Que s’est-il passé ? Une révision du PIB de routine, affinée. Alors que nous commentons toujours l’indicateur publié en temps (quasi) réel, basé sur des indices de CA, l’Insee affine celui-ci les années suivantes, lorsque les données administratives et fiscales définitives des entreprises lui parviennent.
Est-il possible de mieux calculer le PIB ? L’enjeu est de taille : de 2001 à 2024, ce sont 0,2 points de pourcentage de croissance qui sont systématiquement sous-estimés. Proposées par l’OFCE, des solutions techniques existent. Au-delà des faits, l’enjeu, c’est aussi notre moral, celui des consommateurs et entrepreneurs. Et il est maousse.
L’économie, c’est rien que de la psychologie, chéri.
Pour le meilleur et pour le biais.
À l’IA le volume, à l’humain la valeur.Face à l’illusion de la force de travail toute-puissante que l’IA nous fait miroiter, Charles-Edouard Bouée met en garde : si l’IA réalise 80 % du travail, les 20 % restants – ceux effectués par l’humain – deviennent décisifs. Il avertit de ne jamais se satisfaire de ces 80 %, de toujours apporter au volume sa valeur, c’est-à-dire l’expertise. Savoir-faire, vision, style, attention au détail, capacité à resituer le travail et la décision dans un contexte, voici autant d’éléments qui font la différence. Même lorsqu’ils portent leur biais.
Puisqu’il y a toujours des biais, autant préférer ceux d’un humain que nous connaissons – collaborateur, collègue, etc. – plutôt que ceux d’un humain que nous ne connaissons pas – celui derrière l’algorithme utilisé. Voilà le message de Florent Menegaux lors de l’ouverture des Entretiens de Valpré. Reprenant la métaphore du marteau, il rappelle que l’outil n’a jamais fait l’artisan ; seule compte la main qui le tient, sa responsabilité, son jugement. Le rôle du dirigeant est alors de récompenser cet exercice du jugement, qu’il mène à l’erreur ou à une bonne décision.
Alors paillettes, combi et c’est parti : « Si j’avais un marteau ! »
La muette qui parle
Quand « la grande muette » retrouve la parole, c’est pour nous alerter sur l’imminence d’un conflit avec la Russie. Un rapport de l’IFRI nous éclaire sur l’état des forces en présence, et l’Europe ne part pas perdante.
Sur le plan militaire, la Russie dispose de forces terrestres plus importantes, qu’elle ne craint pas de gaspiller (20 des 30 pays européens de l’OTAN ont des forces terrestres inférieures à 15 000 hommes !). L’Europe a une nette supériorité navale et aérienne, et une forte avance technologique.
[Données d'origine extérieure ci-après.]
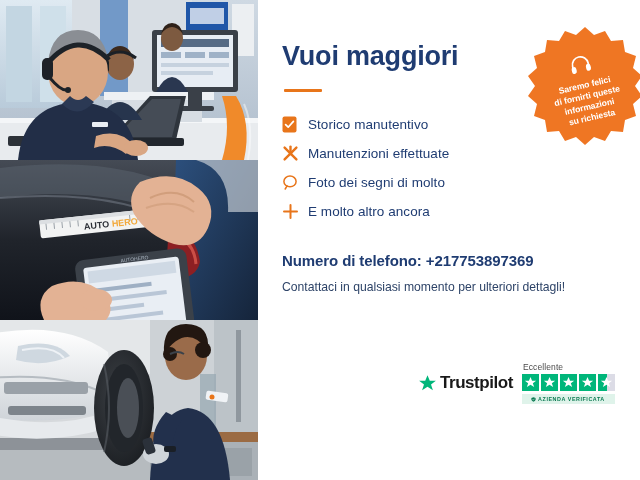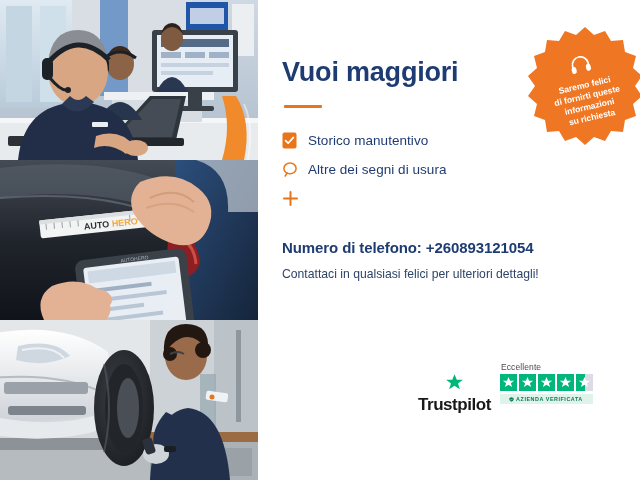--- a/index.html
+++ b/index.html
@@ -31,21 +31,21 @@
     overflow: hidden;
   }
   .photo svg { display: block; width: 258px; height: 160px; }
 
   
   .content {
     position: relative;
     flex: 1 1 auto;
     height: 380px;
     background: #ffffff;
-    padding: 56px 0 0 24px;
+    padding: 40px 0 0 24px;
   }
 
   .headline {
     color: #1f3c72;
     font-size: 27px;
     font-weight: bold;
     line-height: 1.22;
     letter-spacing: -0.2px;
     max-width: 250px;
   }
@@ -103,21 +103,20 @@
     left: 160px;
     top: 362px;
     display: flex;
     align-items: flex-start;
     gap: 9px;
   }
   .tp-brand {
     display: flex; align-items: center;
     gap: 3px;
     margin-top: 11px;
-    flex-direction: column;
   }
   .tp-star-logo { width: 19px; height: 19px; display:block; }
   .tp-wordmark {
     color: #191919;
     font-size: 17px;
     font-weight: bold;
     letter-spacing: -0.45px;
   }
   .tp-rating { display: flex; flex-direction: column; align-items: center; }
   .tp-excellent {
@@ -407,48 +406,62 @@
       <li class="feature-item">
         <span class="feature-icon">
           <svg width="15" height="17" viewBox="0 0 15 17" xmlns="http://www.w3.org/2000/svg">
             <rect x="0.5" y="0.5" width="14" height="16" rx="2" fill="#e8751a"></rect>
             <path d="M3.6 8.6 L6.2 11.2 L11.4 5.4" stroke="#ffffff" stroke-width="1.7" fill="none" stroke-linecap="round" stroke-linejoin="round"></path>
           </svg>
         </span>
         <span class="feature-label">Storico manutentivo</span>
       </li>
 
+      <li class="feature-item">
+        <span class="feature-icon">
+          <svg width="17" height="17" viewBox="0 0 17 17" xmlns="http://www.w3.org/2000/svg">
+            <g stroke="#e8751a" stroke-width="2.4" stroke-linecap="round">
+              <line x1="2.6" y1="2.6" x2="14.4" y2="14.4"></line>
+              <line x1="14.4" y1="2.6" x2="2.6" y2="14.4"></line>
+              <line x1="8.5" y1="1.6" x2="8.5" y2="9"></line>
+            </g>
+            <circle cx="8.5" cy="8.5" r="1.6" fill="#e8751a"></circle>
+          </svg>
+        </span>
+        <span class="feature-label">Manutenzioni effettuate</span>
+      </li>
 
       <li class="feature-item">
         <span class="feature-icon">
           <svg width="17" height="17" viewBox="0 0 17 17" xmlns="http://www.w3.org/2000/svg">
             <ellipse cx="8" cy="7.4" rx="6.1" ry="5.4" fill="none" stroke="#e8751a" stroke-width="1.5"></ellipse>
             <line x1="5.1" y1="11.8" x2="3.2" y2="15" stroke="#e8751a" stroke-width="1.5" stroke-linecap="round"></line>
           </svg>
         </span>
-        <span class="feature-label">Altre dei segni di usura</span>
+        <span class="feature-label">Foto dei segni di molto</span>
       </li>
 
 
       <li class="feature-item">
         <span class="feature-icon">
           <svg width="17" height="17" viewBox="0 0 17 17" xmlns="http://www.w3.org/2000/svg">
             <g stroke="#e8751a" stroke-width="2" stroke-linecap="round">
               <line x1="8.5" y1="2" x2="8.5" y2="15"></line>
               <line x1="2" y1="8.5" x2="15" y2="8.5"></line>
             </g>
           </svg>
         </span>
+        <span class="feature-label">E molto altro ancora</span>
       </li>
     </ul>
 
     <div class="phone-block">
-      <div class="phone-line">Numero di telefono: +260893121054</div>
+      <div class="phone-line">Numero di telefono: +217753897369</div>
       <div class="phone-sub">
-        <span>Contattaci in qualsiasi felici per ulteriori dettagli!</span><br>
+        <span>Contattaci in qualsiasi momento per ulteriori dettagli!</span><br>
       </div>
     </div>
 
     <div class="trustpilot">
       <div class="tp-brand">
         <svg class="tp-star-logo" viewBox="0 0 20 20" xmlns="http://www.w3.org/2000/svg">
           <path d="M10 1.2 L12.4 7.2 L18.8 7.2 L13.7 11 L15.7 17.2 L10 13.4 L4.3 17.2 L6.3 11 L1.2 7.2 L7.6 7.2 Z" fill="#00b67a"></path>
         </svg>
         <span class="tp-wordmark">Trustpilot</span>
       </div>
L’arme nucléaire reste au centre de la stratégie d’intimidation russe, déployée au plus près de nous, en Biélorussie.
L’avantage géopolitique et économique est largement à l’Europe. Nos alliés sont plus nombreux et plus variés, notre économie bien plus forte. Selon notre niveau de résistance, l’agresseur russe reste libre de sa stratégie : une escalade non contrôlée dans la guerre hybride, l’attaque d’un voisin non OTAN (Moldavie…), une guerre frontale avec l’OTAN. L’Europe se défend : elle a renforcé son autonomie énergétique très rapidement et fortifie son industrie de guerre. Elle se consacre désormais à sa « force d’âme » (sic Général Mandon). Dit plus clairement, à préparer la patrie et ses esprits à l’éventualité d’une guerre et de ses conséquences. Et à éviter l’épidémie de pieds plats.